Gepirone

Chemical identifier CAS number 83928-76-1, is primarily used as a medication to treat major depressive disorder (MDD). It is an azapirone drug, as other drugs in this class act upon the brain’s serotonin receptors. Gepirone is a selective partial agonist at the 5HT_1A receptor, in that it activates this receptor but not fully. This is thought to ease the symptoms of depression and anxiety.

History of Development Approval 

Bristol-Myers Squibb first synthesized gepirone in 1986. It has been tried over many years as a pharmaceutical agent in the treatment of patients with depression and anxiety disorders. The U.S. The Food and Drug Administration (FDA) beat back initial challenges and multiple rejections from the agency based on concerns about gepirone’s effectiveness, until finally approving it for the treatment of major depressive disorder in the United States in September 2023. 

Mechanism of Action 

Gepirone is a partial agonist at the 5-HT_1A receptor and influences brain serotonin activity. Serotonin is a neurotransmitter involved in controlling mood. Gepirone partially stimulates the 5-HT_1A receptors, so it helps balance the levels of serotonin and can thus improve one’s mood and reduce one’s anxiety. Whereas gepirone has limited affinity for dopamine receptors, it is unlike some other antidepressants, and this may lead to a somewhat different side effect profile. 

Pharmacokinetics 

Gepirone is absorbed well after oral administration, with an absolute bioavailability of about 14–17%. 1-PP, 3′-hydroxy gepirone and their hydrates are primary metabolites of olanzapine metabolized by the liver enzyme CYP3A4. The therapeutic effects of the drug are contributed to by these metabolites. Sustained therapeutic levels in the range of 0.5 to 7 ng/ml with less frequent dosing can be achieved with the extended release formulation of gepirone and has a terminal half life of about 5 hours. 

Clinical Uses 

Selected as treatment for adults with major depressive disorder, gepirone is indicated. And clinical trials have shown efficacy reducing depressive symptoms with effect sizes similar to other existing antidepressant drugs. In these studies, gepirone showed much better results than placebo in reducing symptoms. Other uses are used to treat generalized anxiety disorder and hypoactive sexual desire disorder, although these treatments have not yet been approved. 
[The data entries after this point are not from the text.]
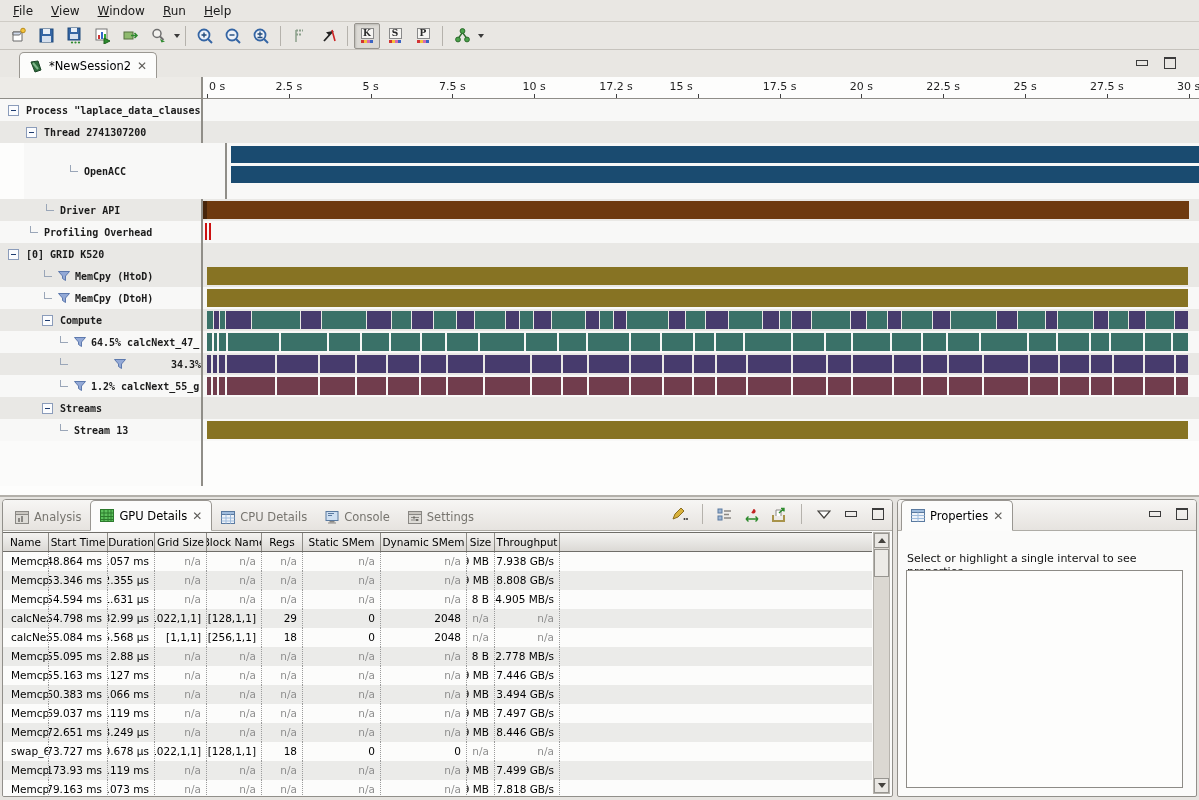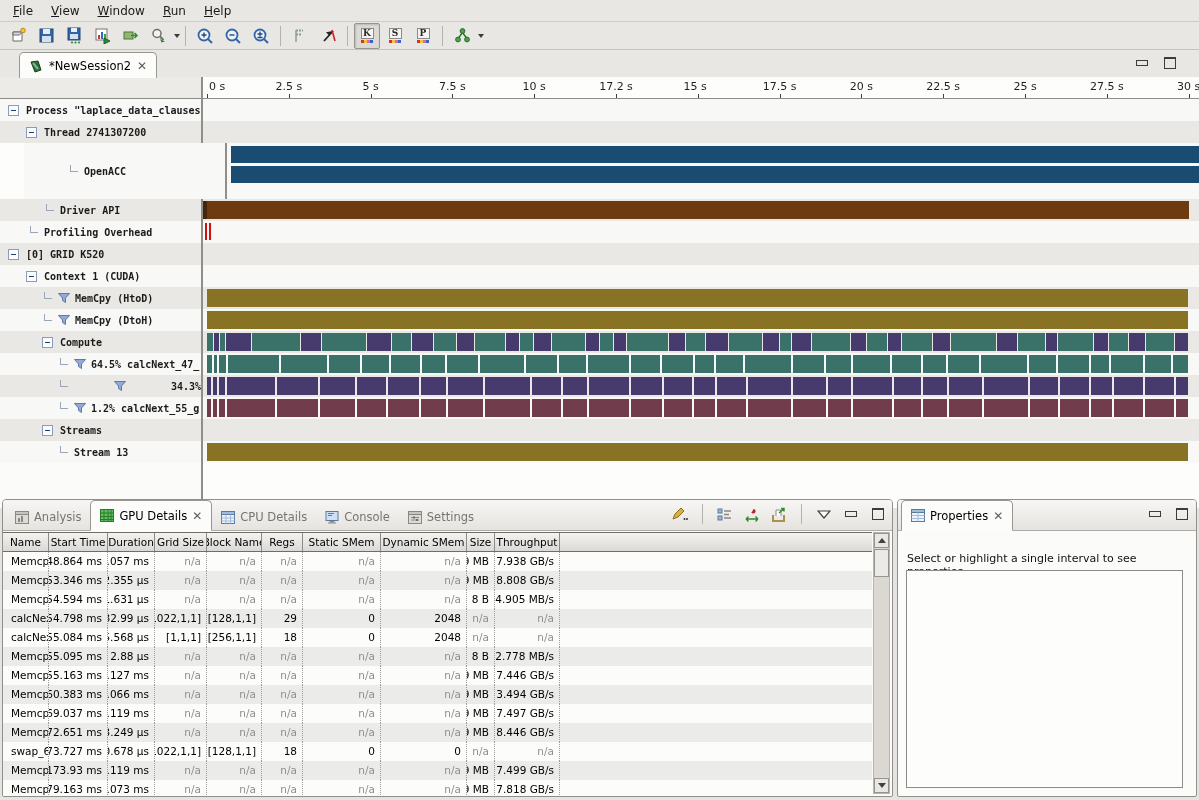--- a/index.html
+++ b/index.html
@@ -296,21 +296,21 @@
           <span class="tlabel" style="left: 85.8px; transform: translateX(-50%);">2.5 s</span>
           <span class="tick" style="left: 167.6px;"></span>
           <span class="tlabel" style="left: 167.6px; transform: translateX(-50%);">5 s</span>
           <span class="tick" style="left: 249.4px;"></span>
           <span class="tlabel" style="left: 249.4px; transform: translateX(-50%);">7.5 s</span>
           <span class="tick" style="left: 331.2px;"></span>
           <span class="tlabel" style="left: 331.2px; transform: translateX(-50%);">10 s</span>
           <span class="tick" style="left: 413px;"></span>
           <span class="tlabel" style="left: 413px; transform: translateX(-50%);">17.2 s</span>
           <span class="tick" style="left: 494.8px;"></span>
-          <span class="tlabel" style="left: 492px; transform: translateX(-50%);">15 s</span>
+          <span class="tlabel" style="left: 478px; transform: translateX(-50%);">15 s</span>
           <span class="tick" style="left: 576.6px;"></span>
           <span class="tlabel" style="left: 576.6px; transform: translateX(-50%);">17.5 s</span>
           <span class="tick" style="left: 658.4px;"></span>
           <span class="tlabel" style="left: 658.4px; transform: translateX(-50%);">20 s</span>
           <span class="tick" style="left: 740.2px;"></span>
           <span class="tlabel" style="left: 740.2px; transform: translateX(-50%);">22.5 s</span>
           <span class="tick" style="left: 822px;"></span>
           <span class="tlabel" style="left: 822px; transform: translateX(-50%);">25 s</span>
           <span class="tick" style="left: 903.8px;"></span>
           <span class="tlabel" style="left: 903.8px; transform: translateX(-50%);">27.5 s</span>
@@ -345,24 +345,20 @@
         <div class="trow shade-a" style="height: 22px;">
           <div class="rlabel shade-a" style="padding-left: 30px;"><span class="elbow"></span><span>Profiling Overhead</span></div>
           <div class="rlane shade-a">
             <span class="bar" style="left: 2px; top: 2px; width: 2px; height: 17px; background: rgb(204, 17, 17);"></span>
             <span class="bar" style="left: 6px; top: 2px; width: 2px; height: 17px; background: rgb(204, 17, 17);"></span>
           </div>
         </div>
         <div class="trow shade-b" style="height: 22px;">
           <div class="rlabel shade-b" style="padding-left: 8px;"><span class="exp"></span><span>[0] GRID K520</span></div>
           <div class="rlane shade-b"></div>
-        </div>
-        <div class="trow shade-a" style="height: 22px;">
-          <div class="rlabel shade-a" style="padding-left: 26px;"><span class="exp"></span><span>Context 1 (CUDA)</span></div>
-          <div class="rlane shade-a"></div>
         </div>
         <div class="trow shade-b" style="height: 22px;">
           <div class="rlabel shade-b" style="padding-left: 44px;"><span class="elbow"></span><span class="funnel"><svg width="12" height="10" viewBox="0 0 12 10">
                 <path d="M0.5 0.5h11L7.5 5v4.5L4.5 7.5V5Z" fill="#93a9d6" stroke="#5d79ad"></path>
               </svg></span><span>MemCpy (HtoD)</span></div>
           <div class="rlane shade-b">
             <span class="bar" style="left: 4px; top: 2px; width: 981px; height: 18px; background: rgb(135, 115, 35);"></span>
           </div>
         </div>
         <div class="trow shade-a" style="height: 22px;">

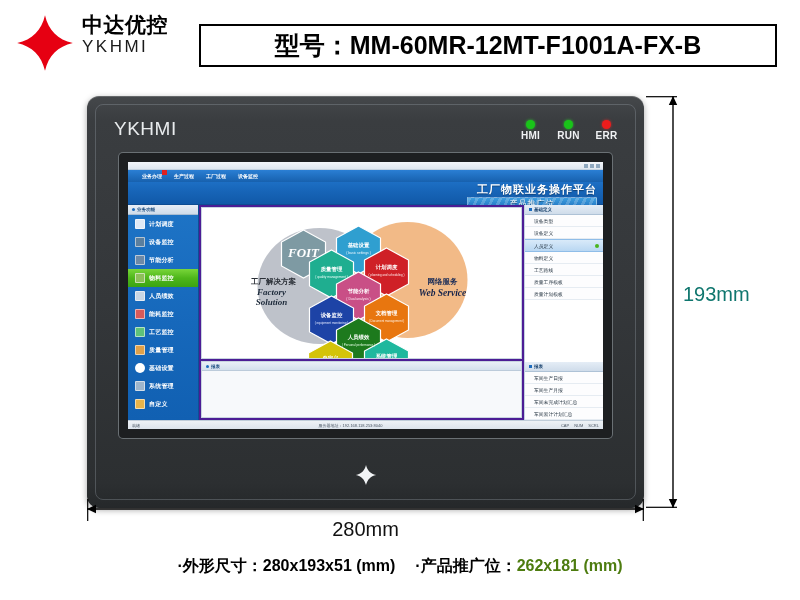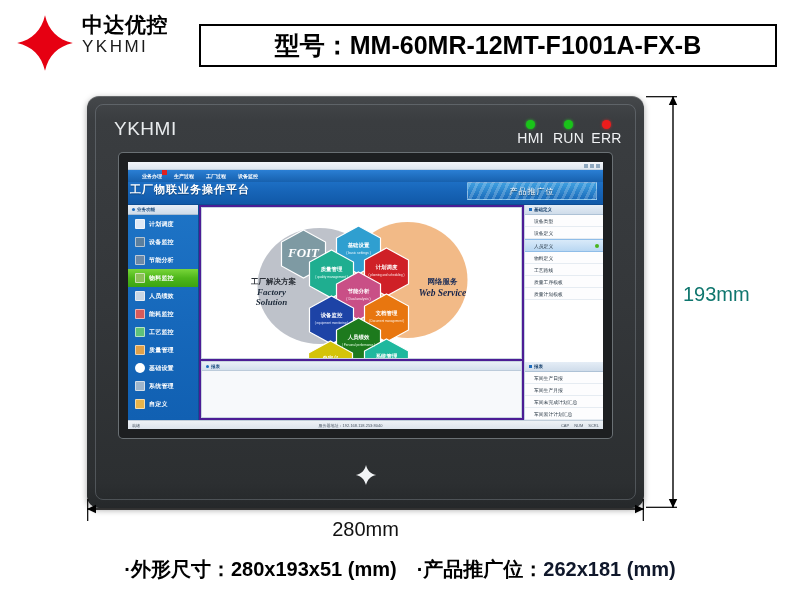--- a/index.html
+++ b/index.html
@@ -121,22 +121,22 @@
   }
   .led-dot {
     width: 9px;
     height: 9px;
     border-radius: 50%;
     margin-bottom: 2px;
   }
   .led-dot.green { background: #19c419; box-shadow: 0 0 3px rgba(40,230,40,0.8); }
   .led-dot.red   { background: #ed1c1c; box-shadow: 0 0 3px rgba(240,40,40,0.8); }
   .led-label {
-    font-size: 14px;
-    font-weight: normal;
+    font-size: 10px;
+    font-weight: bold;
     color: #f0f2f4;
     letter-spacing: 0.3px;
     line-height: 1;
   }
 
   
   .screen-well {
     position: absolute;
     left: 31px;
     top: 56px;
@@ -193,24 +193,25 @@
     position: absolute;
     right: -5px;
     top: -3px;
     width: 5px; height: 5px;
     background: #e02020;
   }
   .app-header {
     height: 22px;
     background: linear-gradient(180deg,#1d6fc4 0%,#1765b8 40%,#1159a8 100%);
     display: flex;
-    align-items: flex-start;
+    align-items: flex-end;
     justify-content: space-between;
     padding: 0 6px 0 2px;
     border-bottom: 1px solid #0d4c92;
+    flex-direction: column;
   }
   .app-header-title {
     font-size: 11px;
     font-weight: bold;
     color: #ffffff;
     letter-spacing: 1px;
     text-shadow: 0 1px 1px rgba(0,0,0,0.35);
   }
   .promo-banner {
     width: 128px;
@@ -450,25 +451,25 @@
   
   .caption {
     position: absolute;
     left: 0;
     top: 556px;
     width: 800px;
     display: flex;
     align-items: center;
     justify-content: center;
     gap: 20px;
-    font-size: 20px;
+    font-size: 16px;
     font-weight: bold;
   }
   .caption-part { white-space: nowrap; color: #000; }
-  .caption-accent { color: #0f172a; }
+  .caption-accent { color: #4d7c0f; }
 </style>
 </head>
 <body>
 
 <div class="brand-block">
   <svg class="brand-mark" viewBox="0 0 100 100">
     <path d="M50 2 C56 28 72 44 98 50 C72 56 56 72 50 98 C44 72 28 56 2 50 C28 44 44 28 50 2 Z" fill="#e60012"></path>
   </svg>
   <div class="brand-text">
     <div class="brand-cn">中达优控</div>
Dosage and Administration 

This form of gepirone is available in extended release tablet form, 18.2 mg, 36.3 mg, 54.5 mg, and 72.6 mg. The dose of the specific drug in a given case should be decided by a healthcare professional on the basis of the results of the treatment in a particular case. For this, it’s important not to break the regimen and discontinue the medication without proper consultation from the healthcare professional. 

Side Effects 

Common side effects with gepirone include dizziness, nausea, insomnia, abdominal pain and dyspepsia (indigestion). QT prolongation can occur and may rarely lead to a potentially fatal heart rhythm disorder (torsade de pointes) in people with congenital long QT syndrome, who may be unaware that they have it. Serious side effects include serotonin syndrome, particularly with use of serotonergic drugs. Some adverse effects would require patients to be monitored for and if any concerning symptoms occurred should be reported to a healthcare provider as soon as possible. 

Drug Interactions 

Gepirone is a CYP3A4 metabolite, so drugs that affect CYP3A4 levels of this drug in the body. For example, CYP3A4 inducers such as rifampin or inducers of its activity decrease exposure, and gepirone exposure may increase with strong inhibitors of CYP3A4 such as ketoconazole or verapamil. We would like to inform healthcare providers that we’re taking all medications and to avoid possible interactions. 

Contraindications 

Persons should not take gepirone if they have had a previous allergic reaction to this drug, are taking medications that strongly inhibit CYP3A4, have corrected QT interval >450 milliseconds, have a history of congenital long QT syndrome, have a serious liver problem, or took a monoamine oxidase inhibitor (MAOI) within the past 14 days. These conditions, however, can increase the risk of serious side effects. 

Special Populations 

It is unknown whether gepirone is safe in pregnant or breastfeeding women. Its use in these populations should therefore only be undertaken if the potential benefits are thought to outweigh the risks. Some less proven treatments may be preferred. 

Conclusion 

Approved for treatment of moderate to severe major depressive disorder in adults, the drug gepirone is a selective 5-HT_1A receptor partial agonist. Being a unique drug with a unique mechanism of action and pharmacokinetic profile it is a valuable drug in the management of depression. Like all medications, gepirone should be used by you only under a doctor’s supervision.